The Taliban’s booming financial ventures stand in contrast to the insurgents’ battlefield difficulties over the past year. Throughout much of the country, the Taliban have found themselves in a stalemate with Afghan forces, able to launch attacks and occasionally overrun police outposts but unable to hold territory. And after months of threats to disrupt Afghanistan’s presidential election, Afghans turned out in record numbers to vote in April. The country is holding a runoff on Saturday, the end of a nearly six-month campaign during which there were few large-scale Taliban attacks.

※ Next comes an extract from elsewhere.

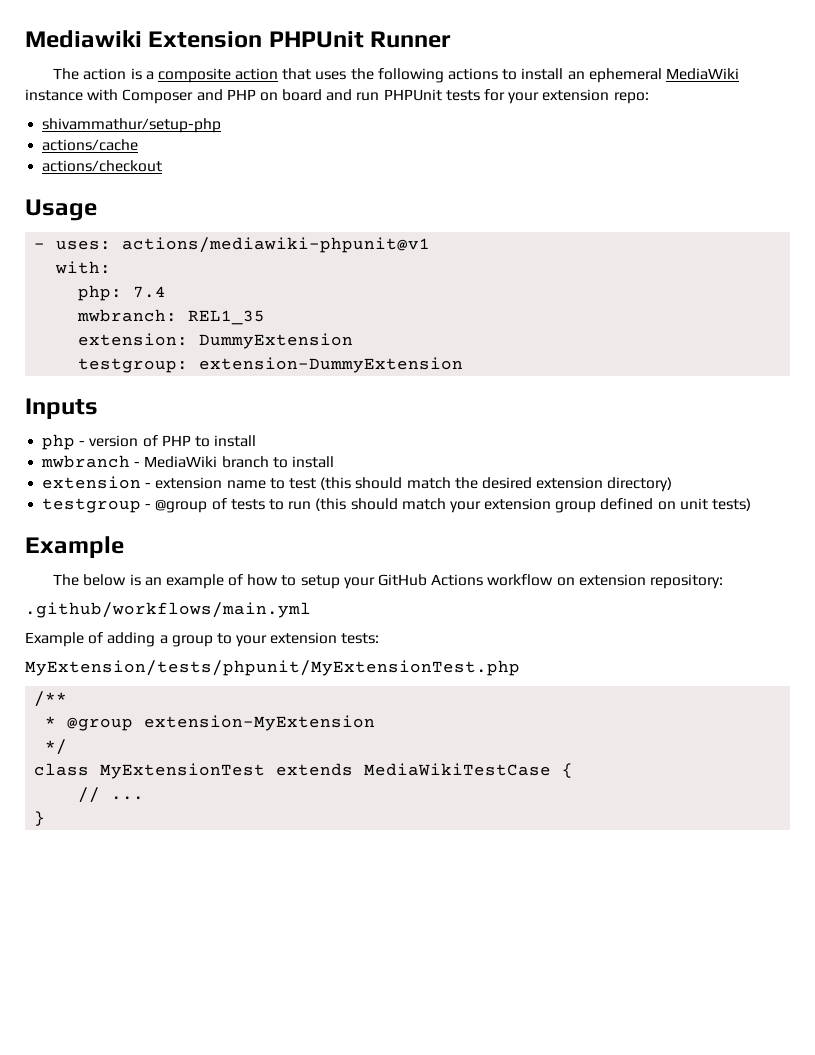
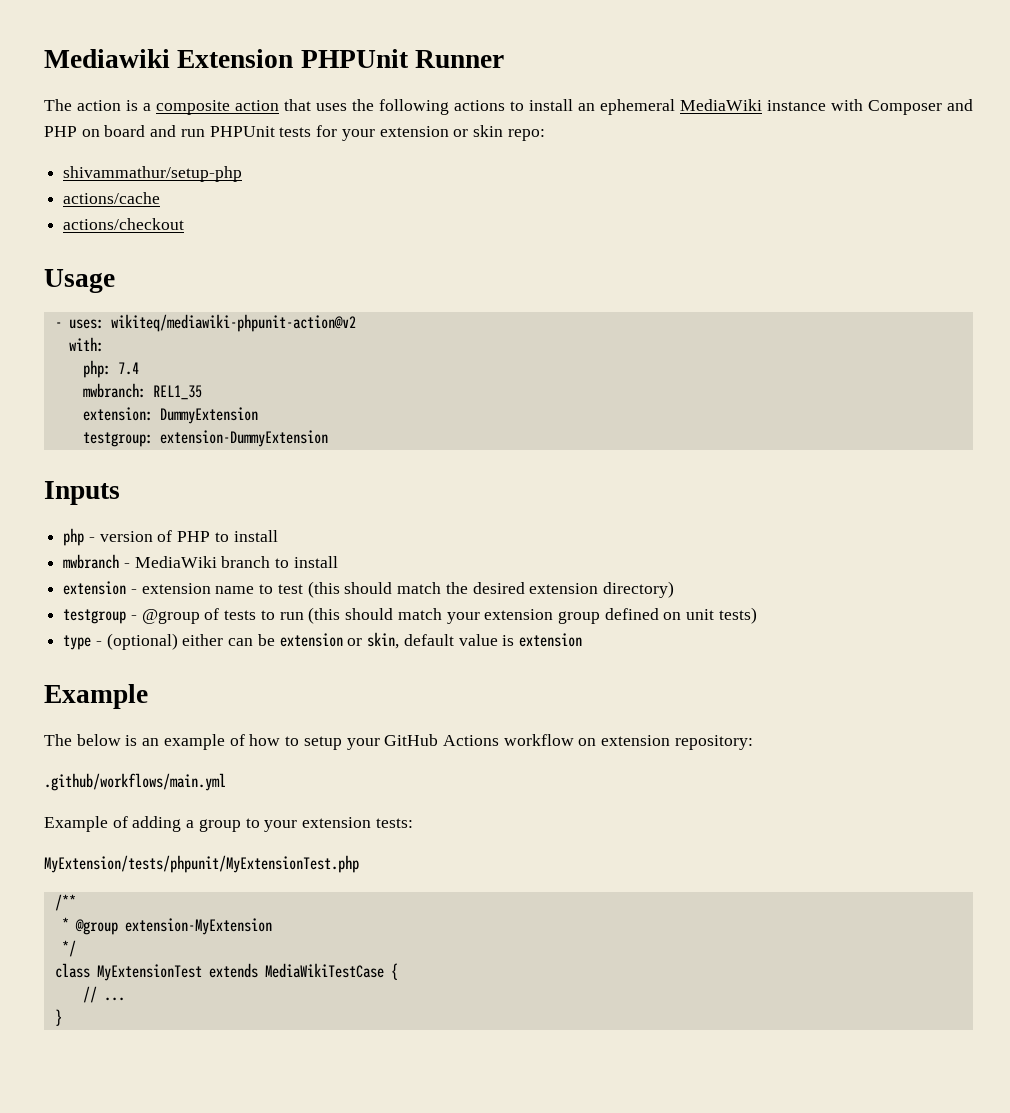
(610, 95) none -> [453,125,503,137] or skin
[122,237,431,253] actions/mediawiki-phpunit@v1 -> [110,314,356,332] wikiteq/mediawiki-phpunit-action@v2
(752, 504) none -> [63,632,582,650] // type - (optional) either can be extension or skin, default value is extension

Yet the Taliban remain deadly players in many parts of Afghanistan, and a report released on Friday by a United Nations committee charged with tracking sanctions against the militants said the insurgency’s income was growing despite its lackluster efforts to fight Afghan and foreign forces and growing divisions within its ranks.

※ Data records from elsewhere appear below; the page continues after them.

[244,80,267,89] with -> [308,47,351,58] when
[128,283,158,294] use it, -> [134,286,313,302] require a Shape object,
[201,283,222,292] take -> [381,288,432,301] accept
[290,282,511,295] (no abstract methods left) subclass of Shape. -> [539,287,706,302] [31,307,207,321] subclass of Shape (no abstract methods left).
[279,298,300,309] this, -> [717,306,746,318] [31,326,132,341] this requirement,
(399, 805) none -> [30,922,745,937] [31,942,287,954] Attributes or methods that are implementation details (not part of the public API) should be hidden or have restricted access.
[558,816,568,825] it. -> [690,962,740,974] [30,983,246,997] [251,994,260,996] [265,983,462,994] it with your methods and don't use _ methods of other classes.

Though the insurgents have complete control of four of Afghanistan’s nearly 370 districts, down from 10 just a few years ago, the report said, their financial success has allowed them to remain a significant threat in roughly half the country, with “less potential incentive to negotiate.”

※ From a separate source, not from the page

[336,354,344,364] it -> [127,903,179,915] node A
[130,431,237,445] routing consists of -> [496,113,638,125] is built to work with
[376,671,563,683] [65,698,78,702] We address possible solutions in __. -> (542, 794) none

Some Afghan and Western officials said many factions of the Taliban in recent years had come to resemble something closer to organized crime syndicates than an Islamist militant group. In many ways, the entire insurgent movement has grown to resemble the Haqqani network, a powerful Taliban ally long viewed as primarily a criminal enterprise, an American official said Friday.
“The more we look at the insurgency, at its component parts that are smuggling lumber and gems and opium, the more we see individuals whose incentive is greed, not any ideological dream of a pure Islamic state,” said the official, who spoke on the condition of anonymity because he was not authorized to speak publicly. “That’s always been part of it. But it’s getting more pronounced.”
Though many Afghan and Western officials agree that the Taliban appear to be in some sort of flux, torn by internal feuds and unable or unwilling to take the offensive in many parts of Afghanistan, some caution against placing too much emphasis on economic factors
An official with the international military coalition in Afghanistan said there appeared to be morale problems among fighters who were coming to realize that a military victory was unlikely. A few Taliban factions, meanwhile, are having cash problems, and there is an “increased competition for resources because we’re not spending as much anymore,” he said, referring to coalition contracts.
The United Nations report also noted the same rifts. And it said some Taliban leaders killed in the past year were slain as a result of internal feuds sparked by the changing economics of the insurgency. Until recently, the Taliban earned significant revenue extorting money from and, in some cases, bankrolling businesses that supplied troops from the American-led coalition. But with the coalition pulling back, the number of contracts is shrinking, and the killings may “reflect a growing rivalry over diminishing resources,” it said. In other areas, though, 2013 was a “bumper year for Taliban revenues” from other sources, the report said. Rather than scraping by, some factions of the Taliban were in danger of experiencing a “resource curse,” in which they earn so much from fighting that they have no reason to stop.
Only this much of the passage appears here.